WHAT YOU WILL DO - Keep the pictures out of the copy and repeat the records exactly.

EXTRACTED INFORMATION -
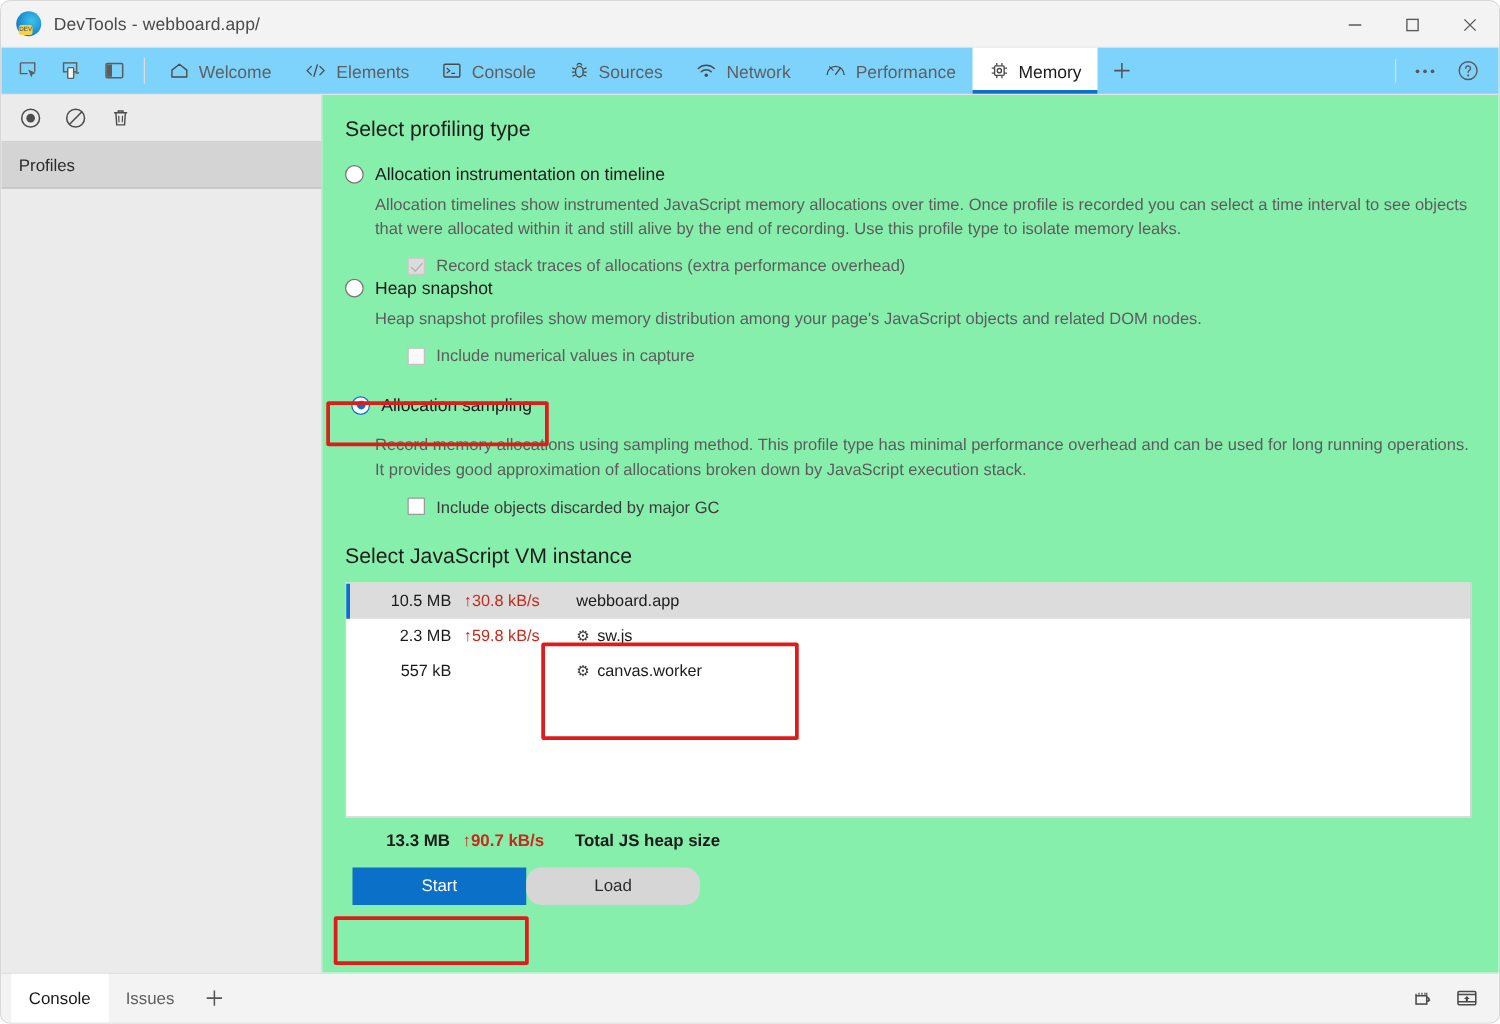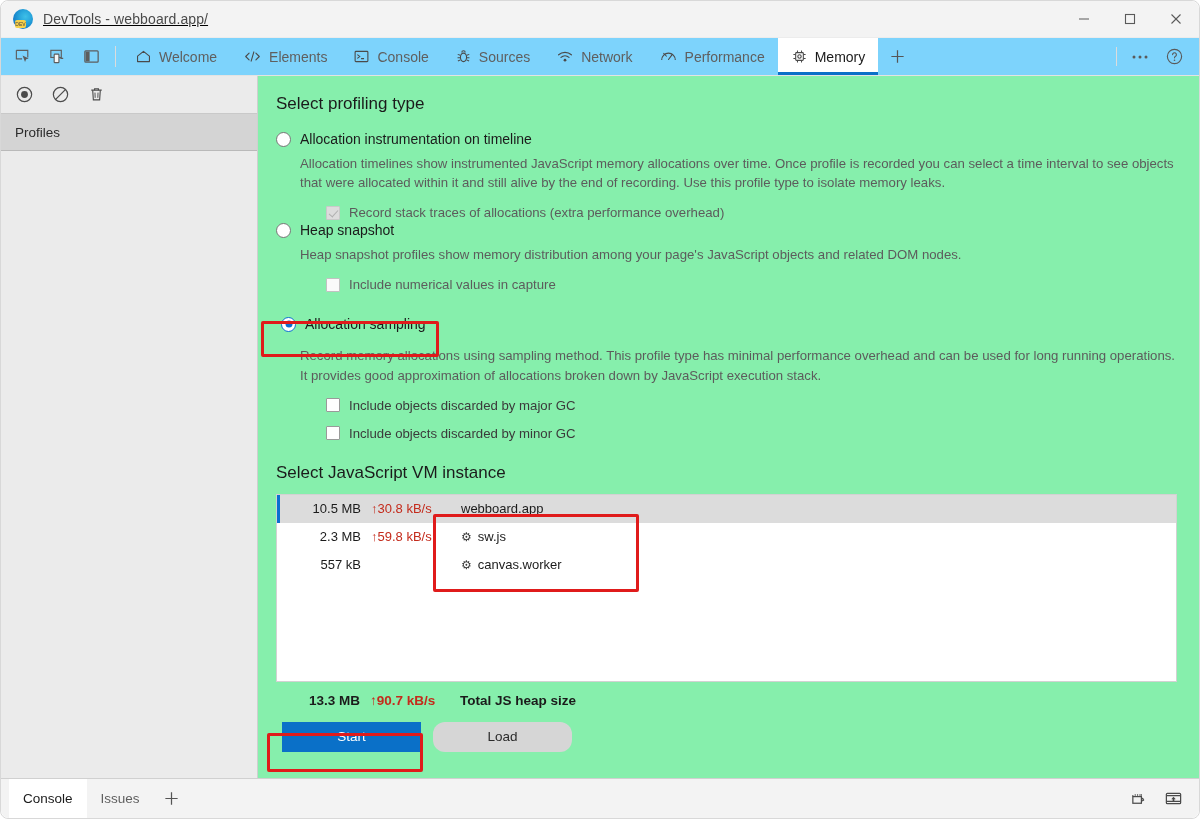--- a/index.html
+++ b/index.html
@@ -16,24 +16,23 @@
     border: 1px solid #d8d8d8;
     border-radius: 8px;
     display: flex; flex-direction: column;
     overflow: hidden;
   }
 
   
   .titlebar {
     height: 37px; min-height: 37px;
     background: #f3f3f3;
-    display: flex; align-items: center;
+    display: flex; 
     border-bottom: 1px solid #ececec;
     border-radius: 8px 8px 0 0;
-    text-decoration: underline;
   }
   .title-left { display: flex; align-items: center; padding-left: 12px; gap: 10px; }
   .edge-logo {
     width: 20px; height: 20px; border-radius: 50%;
     background: radial-gradient(circle at 62% 38%, #3ec0e8 0%, #2aa8dd 32%, #1b8fd0 55%, #1571c2 80%);
     position: relative; flex: none;
   }
   .edge-logo::after {
     content: ""; position: absolute; left: 2px; bottom: 1px;
     width: 11px; height: 8px; border-radius: 2px;
@@ -201,21 +200,21 @@
 
   .total-row {
     display: flex; align-items: center;
     font-size: 13.5px; font-weight: bold; color: #1b1b1b;
     margin-top: 11px;
   }
   .total-size { width: 84px; text-align: right; flex: none; }
   .total-rate { width: 86px; padding-left: 10px; color: #c42b1c; flex: none; }
   .total-label { padding-left: 14px; }
 
-  .btnrow { display: flex; gap: 12px; margin-top: 14px; padding-left: 6px; }
+  .btnrow { display: flex; margin-top: 14px; padding-left: 6px; }
   .btn {
     height: 30px; min-width: 139px;
     display: flex; align-items: center; justify-content: center;
     font-size: 13.5px; border: none; cursor: pointer;
   }
   .btn.primary { background: #0a70c8; color: #ffffff; }
   .btn.secondary { background: #d6d6d6; color: #2b2b2b; border-radius: 12px; }
 
   
   .drawer {
@@ -466,24 +465,20 @@
       <div class="opt" style="margin-top:19px;">
         <div class="opt-head" style="padding:5px 9px 5px 5px; display:inline-flex;">
           <span class="radio checked"></span>
           <span class="opt-label">Allocation sampling</span>
         </div>
         <div class="opt-desc" style="margin-top:9px;">Record memory allocations using sampling method. This profile type has minimal performance overhead and can be used for long running operations. It provides good approximation of allocations broken down by JavaScript execution stack.</div>
         <div class="sub-check">
           <span class="cbox"></span>
           <span class="cb-label enabled">Include objects discarded by major GC</span>
         </div>
-        <div class="sub-check">
-          <span class="cbox"></span>
-          <span class="cb-label enabled">Include objects discarded by minor GC</span>
-        </div>
       </div>
 
       <h2 class="section vm-title">Select JavaScript VM instance</h2>
 
       <div class="vmlist">
         <div class="vmrow selected">
           <span class="vm-size">10.5 MB</span>
           <span class="vm-rate">↑30.8 kB/s</span>
           <span class="vm-name">
             <span>webboard.app</span>

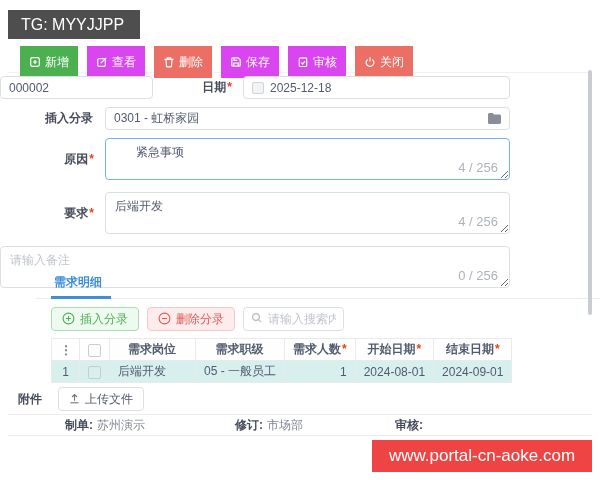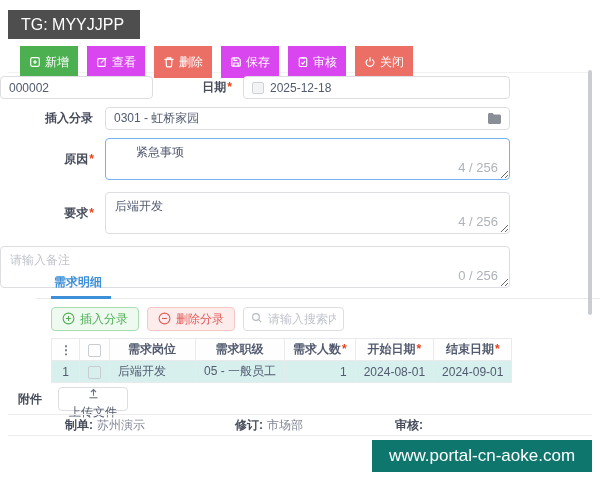--- a/index.html
+++ b/index.html
@@ -10,21 +10,21 @@
     font-size:12px; color:#515a6e;
   }
   
   .tg-overlay {
     position:absolute; left:8px; top:10px; width:132px; height:29px;
     background:#4e4e4e; color:#fff; font-size:16px;
     display:flex; align-items:center; padding-left:13px; z-index:30;
   }
   .url-overlay {
     position:absolute; right:8px; bottom:8px; width:220px; height:32px;
-    background:#0f766e; color:#fff; font-size:17px;
+    background:#ef4444; color:#fff; font-size:17px;
     display:flex; align-items:center; justify-content:center; z-index:30;
   }
   .vscrollbar {
     position:absolute; right:8px; top:70px; width:4px; height:245px;
     background:#c9cdd1; border-radius:2px;
   }
   .card-top {
     position:absolute; top:72px; left:8px; right:8px; height:0;
     border-top:1px solid #f0f1f2;
   }
@@ -122,21 +122,21 @@
   .cb {
     width:13px; height:13px; border:1px solid #c9ccd2; border-radius:2px;
     display:inline-block; vertical-align:middle; background:transparent; cursor:pointer;
   }
   
   .attach { position:absolute; top:387px; left:0; display:flex; align-items:center; }
   .attach-label { margin-left:18px; font-weight:bold; color:#464c5b; }
   .upload-btn {
     margin-left:16px; height:24px; padding:0 10px; border:1px solid #dcdee2;
     border-radius:4px; background:#fff; color:#515a6e; font:inherit; font-size:12px;
-    display:inline-flex; align-items:center; gap:5px; cursor:pointer; line-height:1;flex-direction:column;
+    display:inline-flex; align-items:center; gap:5px; cursor:pointer; line-height:1;
   }
   
   .footer {
     position:absolute; top:414px; left:8px; right:8px; height:22px;
     border-top:1px solid #ececec; border-bottom:1px solid #ececec;
   }
   .fcell { position:absolute; top:0; line-height:20px; white-space:nowrap; }
   .fcell .flbl { font-weight:bold; color:#464c5b; }
   .fcell .fval { color:#808695; margin-left:4px; }
   .fc1 { left:57px; } .fc2 { left:227px; } .fc3 { left:387px; }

RESPONSE BOX -
--- a/index.html
+++ b/index.html
@@ -16,24 +16,23 @@
     border: 1px solid #d8d8d8;
     border-radius: 8px;
     display: flex; flex-direction: column;
     overflow: hidden;
   }
 
   
   .titlebar {
     height: 37px; min-height: 37px;
     background: #f3f3f3;
-    display: flex; align-items: center;
+    display: flex; 
     border-bottom: 1px solid #ececec;
     border-radius: 8px 8px 0 0;
-    text-decoration: underline;
   }
   .title-left { display: flex; align-items: center; padding-left: 12px; gap: 10px; }
   .edge-logo {
     width: 20px; height: 20px; border-radius: 50%;
     background: radial-gradient(circle at 62% 38%, #3ec0e8 0%, #2aa8dd 32%, #1b8fd0 55%, #1571c2 80%);
     position: relative; flex: none;
   }
   .edge-logo::after {
     content: ""; position: absolute; left: 2px; bottom: 1px;
     width: 11px; height: 8px; border-radius: 2px;
@@ -201,21 +200,21 @@
 
   .total-row {
     display: flex; align-items: center;
     font-size: 13.5px; font-weight: bold; color: #1b1b1b;
     margin-top: 11px;
   }
   .total-size { width: 84px; text-align: right; flex: none; }
   .total-rate { width: 86px; padding-left: 10px; color: #c42b1c; flex: none; }
   .total-label { padding-left: 14px; }
 
-  .btnrow { display: flex; gap: 12px; margin-top: 14px; padding-left: 6px; }
+  .btnrow { display: flex; margin-top: 14px; padding-left: 6px; }
   .btn {
     height: 30px; min-width: 139px;
     display: flex; align-items: center; justify-content: center;
     font-size: 13.5px; border: none; cursor: pointer;
   }
   .btn.primary { background: #0a70c8; color: #ffffff; }
   .btn.secondary { background: #d6d6d6; color: #2b2b2b; border-radius: 12px; }
 
   
   .drawer {
@@ -466,24 +465,20 @@
       <div class="opt" style="margin-top:19px;">
         <div class="opt-head" style="padding:5px 9px 5px 5px; display:inline-flex;">
           <span class="radio checked"></span>
           <span class="opt-label">Allocation sampling</span>
         </div>
         <div class="opt-desc" style="margin-top:9px;">Record memory allocations using sampling method. This profile type has minimal performance overhead and can be used for long running operations. It provides good approximation of allocations broken down by JavaScript execution stack.</div>
         <div class="sub-check">
           <span class="cbox"></span>
           <span class="cb-label enabled">Include objects discarded by major GC</span>
         </div>
-        <div class="sub-check">
-          <span class="cbox"></span>
-          <span class="cb-label enabled">Include objects discarded by minor GC</span>
-        </div>
       </div>
 
       <h2 class="section vm-title">Select JavaScript VM instance</h2>
 
       <div class="vmlist">
         <div class="vmrow selected">
           <span class="vm-size">10.5 MB</span>
           <span class="vm-rate">↑30.8 kB/s</span>
           <span class="vm-name">
             <span>webboard.app</span>

--- a/index.html
+++ b/index.html
@@ -10,21 +10,21 @@
     font-size:12px; color:#515a6e;
   }
   
   .tg-overlay {
     position:absolute; left:8px; top:10px; width:132px; height:29px;
     background:#4e4e4e; color:#fff; font-size:16px;
     display:flex; align-items:center; padding-left:13px; z-index:30;
   }
   .url-overlay {
     position:absolute; right:8px; bottom:8px; width:220px; height:32px;
-    background:#0f766e; color:#fff; font-size:17px;
+    background:#ef4444; color:#fff; font-size:17px;
     display:flex; align-items:center; justify-content:center; z-index:30;
   }
   .vscrollbar {
     position:absolute; right:8px; top:70px; width:4px; height:245px;
     background:#c9cdd1; border-radius:2px;
   }
   .card-top {
     position:absolute; top:72px; left:8px; right:8px; height:0;
     border-top:1px solid #f0f1f2;
   }
@@ -122,21 +122,21 @@
   .cb {
     width:13px; height:13px; border:1px solid #c9ccd2; border-radius:2px;
     display:inline-block; vertical-align:middle; background:transparent; cursor:pointer;
   }
   
   .attach { position:absolute; top:387px; left:0; display:flex; align-items:center; }
   .attach-label { margin-left:18px; font-weight:bold; color:#464c5b; }
   .upload-btn {
     margin-left:16px; height:24px; padding:0 10px; border:1px solid #dcdee2;
     border-radius:4px; background:#fff; color:#515a6e; font:inherit; font-size:12px;
-    display:inline-flex; align-items:center; gap:5px; cursor:pointer; line-height:1;flex-direction:column;
+    display:inline-flex; align-items:center; gap:5px; cursor:pointer; line-height:1;
   }
   
   .footer {
     position:absolute; top:414px; left:8px; right:8px; height:22px;
     border-top:1px solid #ececec; border-bottom:1px solid #ececec;
   }
   .fcell { position:absolute; top:0; line-height:20px; white-space:nowrap; }
   .fcell .flbl { font-weight:bold; color:#464c5b; }
   .fcell .fval { color:#808695; margin-left:4px; }
   .fc1 { left:57px; } .fc2 { left:227px; } .fc3 { left:387px; }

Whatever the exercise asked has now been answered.